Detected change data
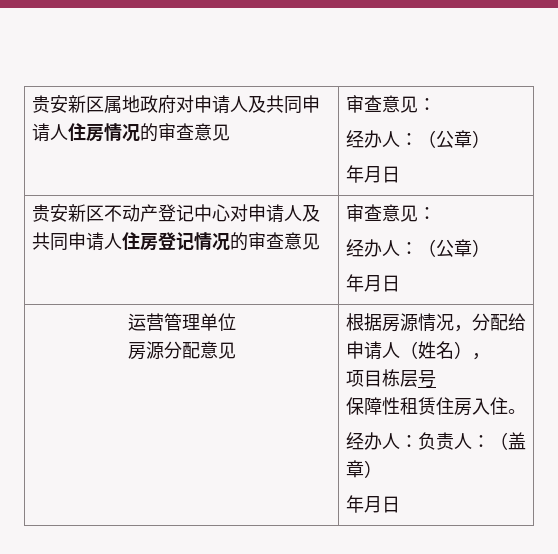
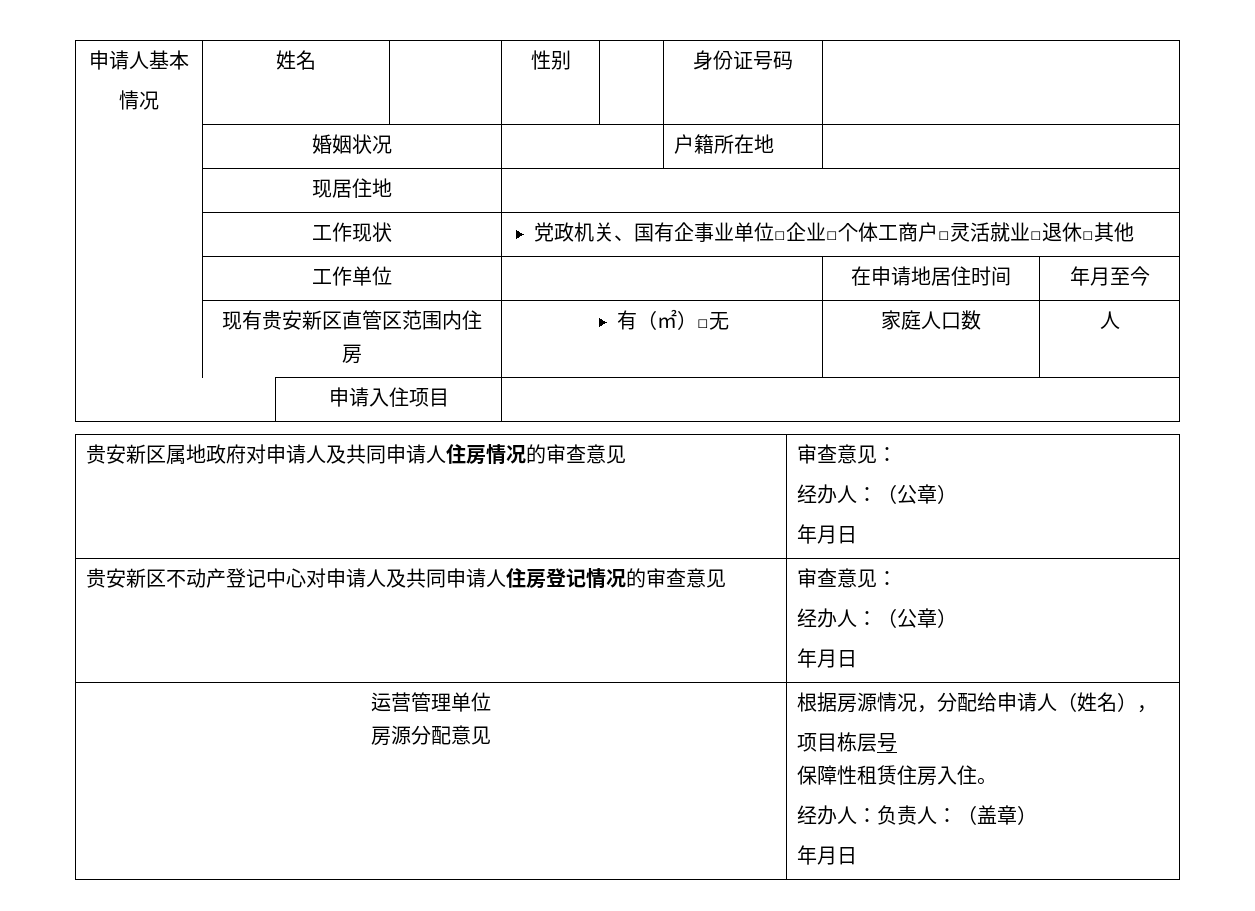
+ 申请人基本
+ 情况 | 姓名 | | 性别 | | 身份证号码 |
+ | 婚姻状况 | | 户籍所在地 |
+ | 现居住地 |
+ | 工作现状 | 党政机关、国有企事业单位□企业□个体工商户□灵活就业□退休□其他
+ | 工作单位 | | 在申请地居住时间 | 年月至今
+ | 现有贵安新区直管区范围内住房 | 有（㎡）□无 | 家庭人口数 | 人
+ | 申请入住项目 |

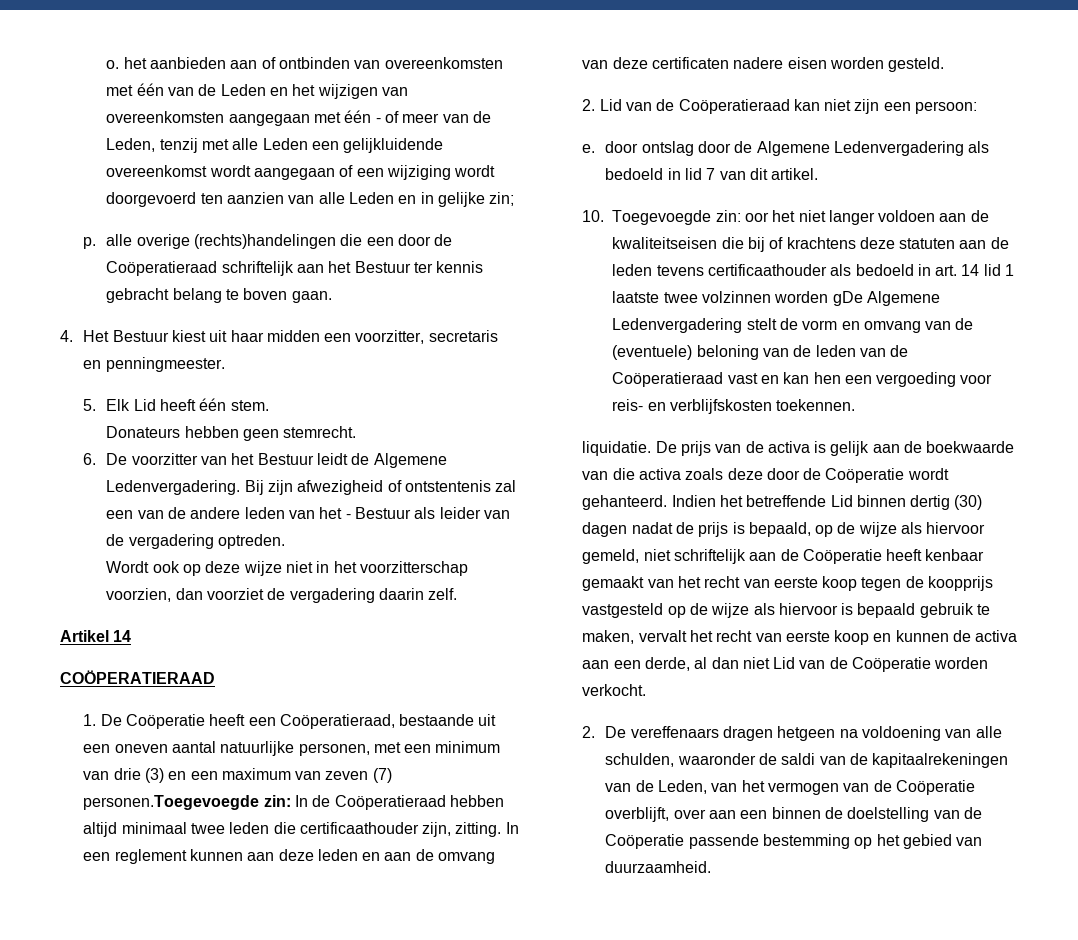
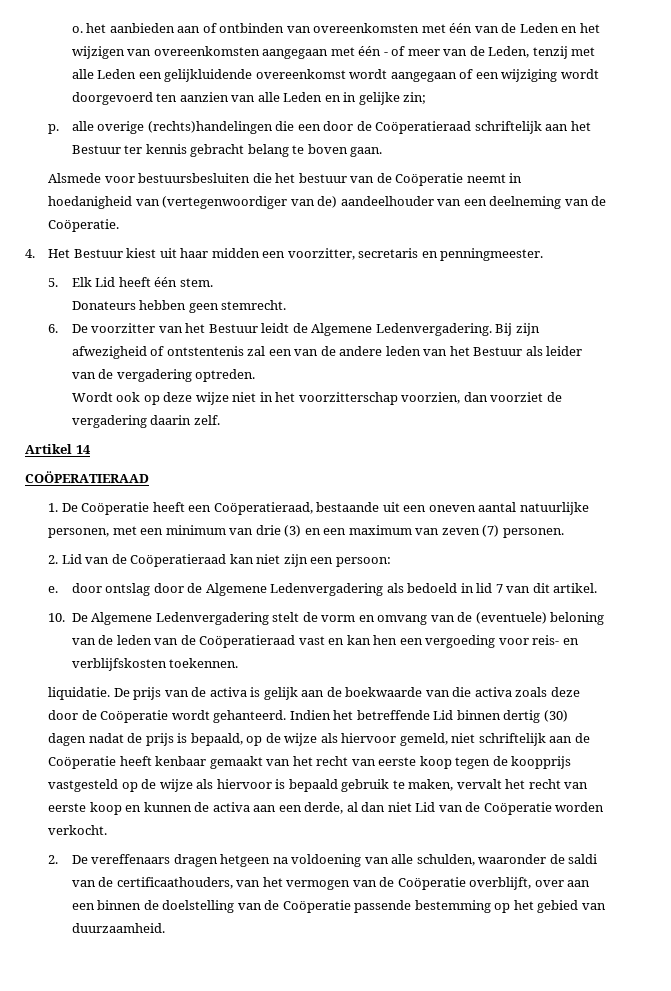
+ Alsmede voor bestuursbesluiten die het bestuur van de Coöperatie neemt in hoedanigheid van (vertegenwoordiger van de) aandeelhouder van een deelneming van de Coöperatie.
- Bij zijn afwezigheid of ontstentenis zal een van de andere leden van het - Bestuur als leider van de vergadering optreden.
+ Bij zijn afwezigheid of ontstentenis zal een van de andere leden van het Bestuur als leider van de vergadering optreden.
- 1. De Coöperatie heeft een Coöperatieraad, bestaande uit een oneven aantal natuurlijke personen, met een minimum van drie (3) en een maximum van zeven (7) personen.Toegevoegde zin: In de Coöperatieraad hebben altijd minimaal twee leden die certificaathouder zijn, zitting. In een reglement kunnen aan deze leden en aan de omvang van deze certificaten nadere eisen worden gesteld.
+ 1. De Coöperatie heeft een Coöperatieraad, bestaande uit een oneven aantal natuurlijke personen, met een minimum van drie (3) en een maximum van zeven (7) personen.
- 10. Toegevoegde zin: oor het niet langer voldoen aan de kwaliteitseisen die bij of krachtens deze statuten aan de leden tevens certificaathouder als bedoeld in art. 14 lid 1 laatste twee volzinnen worden gDe Algemene Ledenvergadering stelt de vorm en omvang van de (eventuele) beloning van de leden van de Coöperatieraad vast en kan hen een vergoeding voor reis- en verblijfskosten toekennen.
+ 10. De Algemene Ledenvergadering stelt de vorm en omvang van de (eventuele) beloning van de leden van de Coöperatieraad vast en kan hen een vergoeding voor reis- en verblijfskosten toekennen.
- 2. De vereffenaars dragen hetgeen na voldoening van alle schulden, waaronder de saldi van de kapitaalrekeningen van de Leden, van het vermogen van de Coöperatie overblijft, over aan een binnen de doelstelling van de Coöperatie passende bestemming op het gebied van duurzaamheid.
+ 2. De vereffenaars dragen hetgeen na voldoening van alle schulden, waaronder de saldi van de certificaathouders, van het vermogen van de Coöperatie overblijft, over aan een binnen de doelstelling van de Coöperatie passende bestemming op het gebied van duurzaamheid.

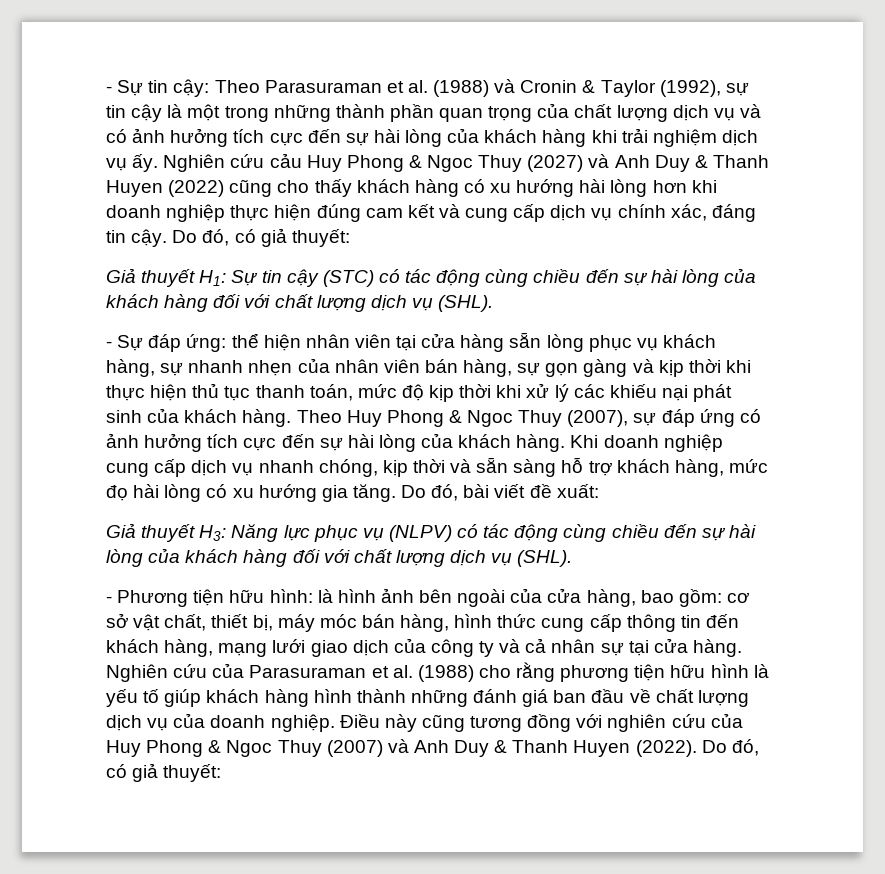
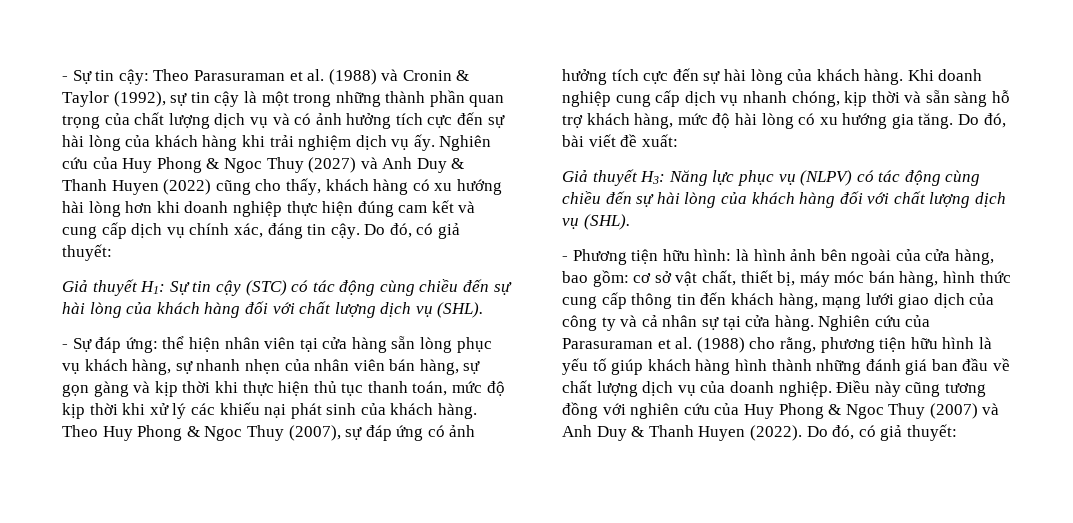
- Nghiên cứu cảu Huy Phong & Ngoc Thuy (2027) và Anh Duy & Thanh Huyen (2022) cũng cho thấy khách hàng có xu hướng hài lòng hơn khi doanh nghiệp thực hiện đúng cam kết và cung cấp dịch vụ chính xác, đáng tin cậy.
+ Nghiên cứu của Huy Phong & Ngoc Thuy (2027) và Anh Duy & Thanh Huyen (2022) cũng cho thấy, khách hàng có xu hướng hài lòng hơn khi doanh nghiệp thực hiện đúng cam kết và cung cấp dịch vụ chính xác, đáng tin cậy.
- Khi doanh nghiệp cung cấp dịch vụ nhanh chóng, kịp thời và sẵn sàng hỗ trợ khách hàng, mức đọ hài lòng có xu hướng gia tăng.
+ Khi doanh nghiệp cung cấp dịch vụ nhanh chóng, kịp thời và sẵn sàng hỗ trợ khách hàng, mức độ hài lòng có xu hướng gia tăng.
- Nghiên cứu của Parasuraman et al. (1988) cho rằng phương tiện hữu hình là yếu tố giúp khách hàng hình thành những đánh giá ban đầu về chất lượng dịch vụ của doanh nghiệp.
+ Nghiên cứu của Parasuraman et al. (1988) cho rằng, phương tiện hữu hình là yếu tố giúp khách hàng hình thành những đánh giá ban đầu về chất lượng dịch vụ của doanh nghiệp.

■ What you are asked to do: Write out exactly, and only, each line from the one with "- Nghiên cứu của" down to the last line of the records above.

■ Written solution:
- Nghiên cứu của Parasuraman et al. (1988) cho rằng phương tiện hữu hình là yếu tố giúp khách hàng hình thành những đánh giá ban đầu về chất lượng dịch vụ của doanh nghiệp.
+ Nghiên cứu của Parasuraman et al. (1988) cho rằng, phương tiện hữu hình là yếu tố giúp khách hàng hình thành những đánh giá ban đầu về chất lượng dịch vụ của doanh nghiệp.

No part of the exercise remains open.